### EXTRACTED DATA
:::::

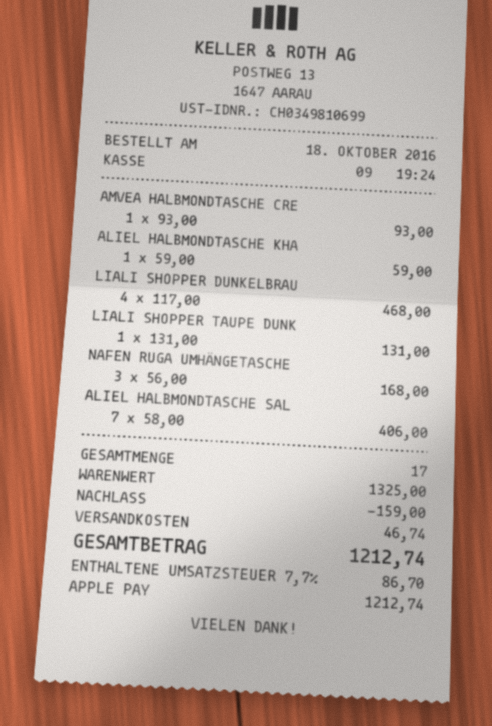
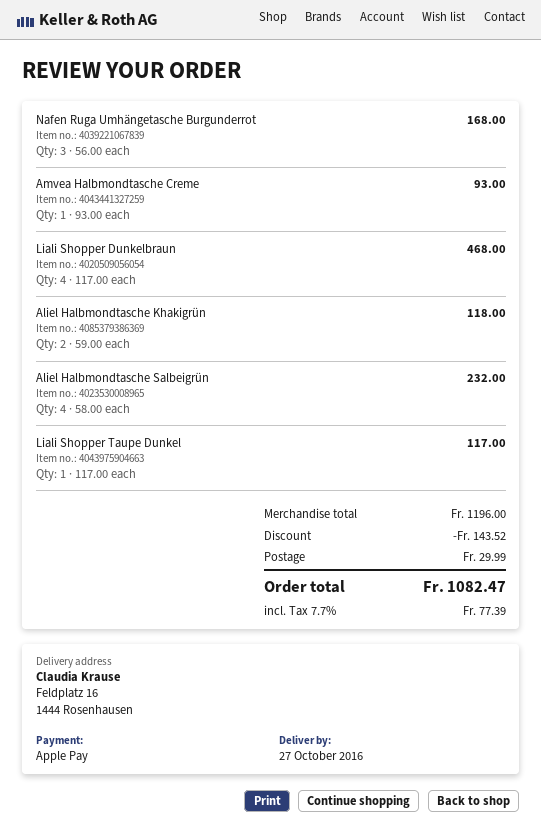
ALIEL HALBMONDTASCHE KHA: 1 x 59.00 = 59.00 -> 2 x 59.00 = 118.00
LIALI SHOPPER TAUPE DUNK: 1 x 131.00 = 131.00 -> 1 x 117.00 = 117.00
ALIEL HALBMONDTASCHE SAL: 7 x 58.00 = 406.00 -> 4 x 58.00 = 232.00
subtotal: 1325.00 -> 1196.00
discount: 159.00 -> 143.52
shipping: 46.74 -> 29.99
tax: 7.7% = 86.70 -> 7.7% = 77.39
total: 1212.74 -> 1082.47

:::::

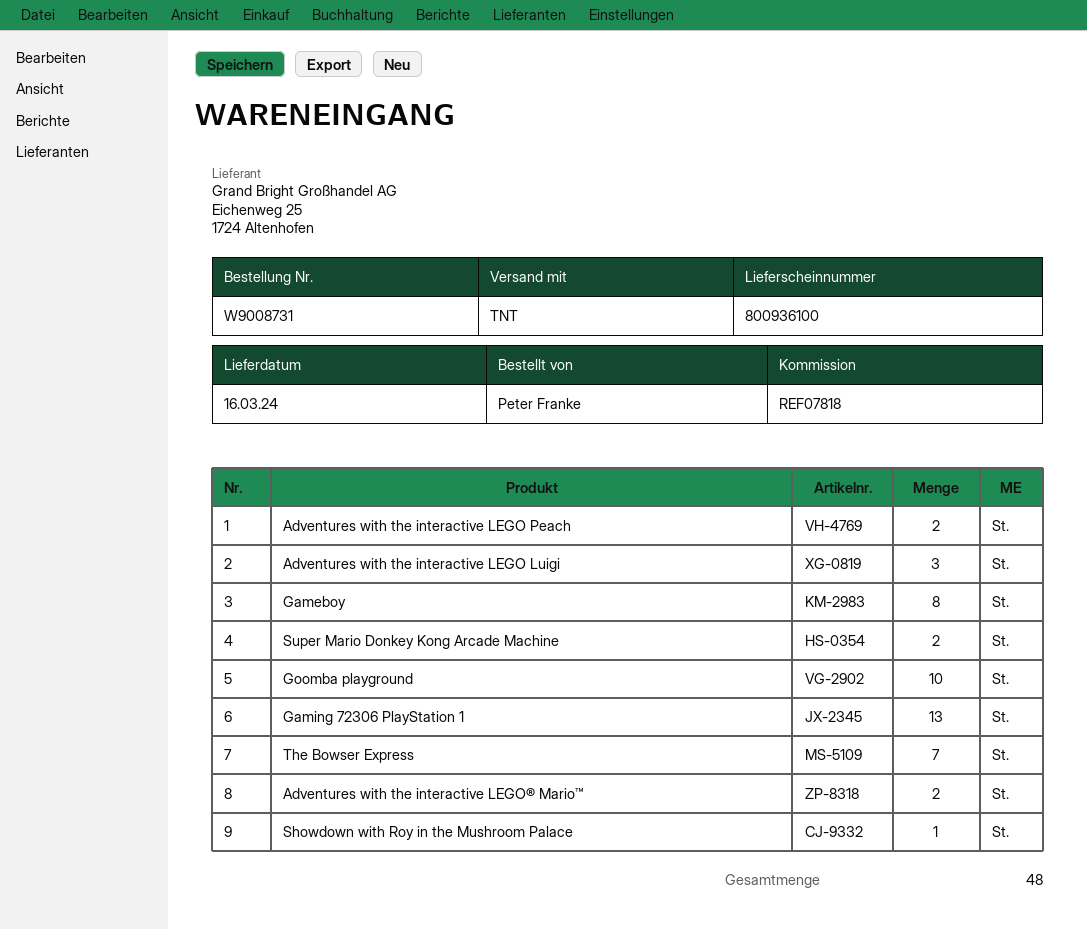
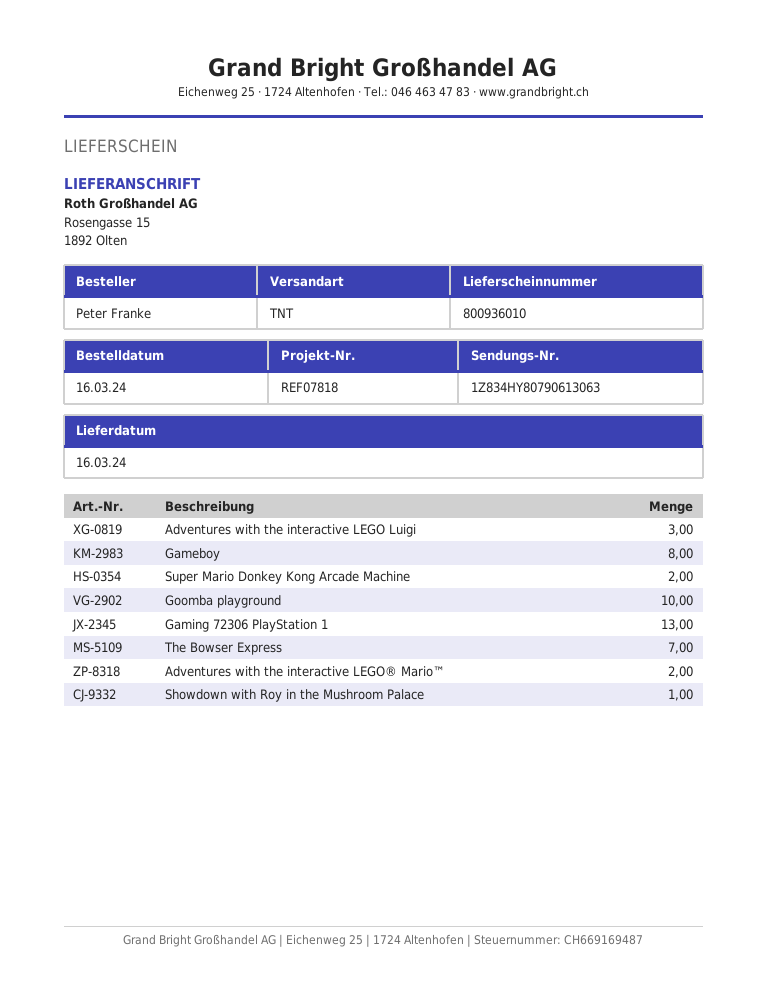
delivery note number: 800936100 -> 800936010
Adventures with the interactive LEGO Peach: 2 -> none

:::::

### ASSIGNED TASK
The reply should hold only the lines of the listing above starting at the line containing "discount: 159.00 -> 143.52" and ending at the line containing "total: 1212.74 -> 1082.47", exactly as written.

### SOLVED PROBLEM
discount: 159.00 -> 143.52
shipping: 46.74 -> 29.99
tax: 7.7% = 86.70 -> 7.7% = 77.39
total: 1212.74 -> 1082.47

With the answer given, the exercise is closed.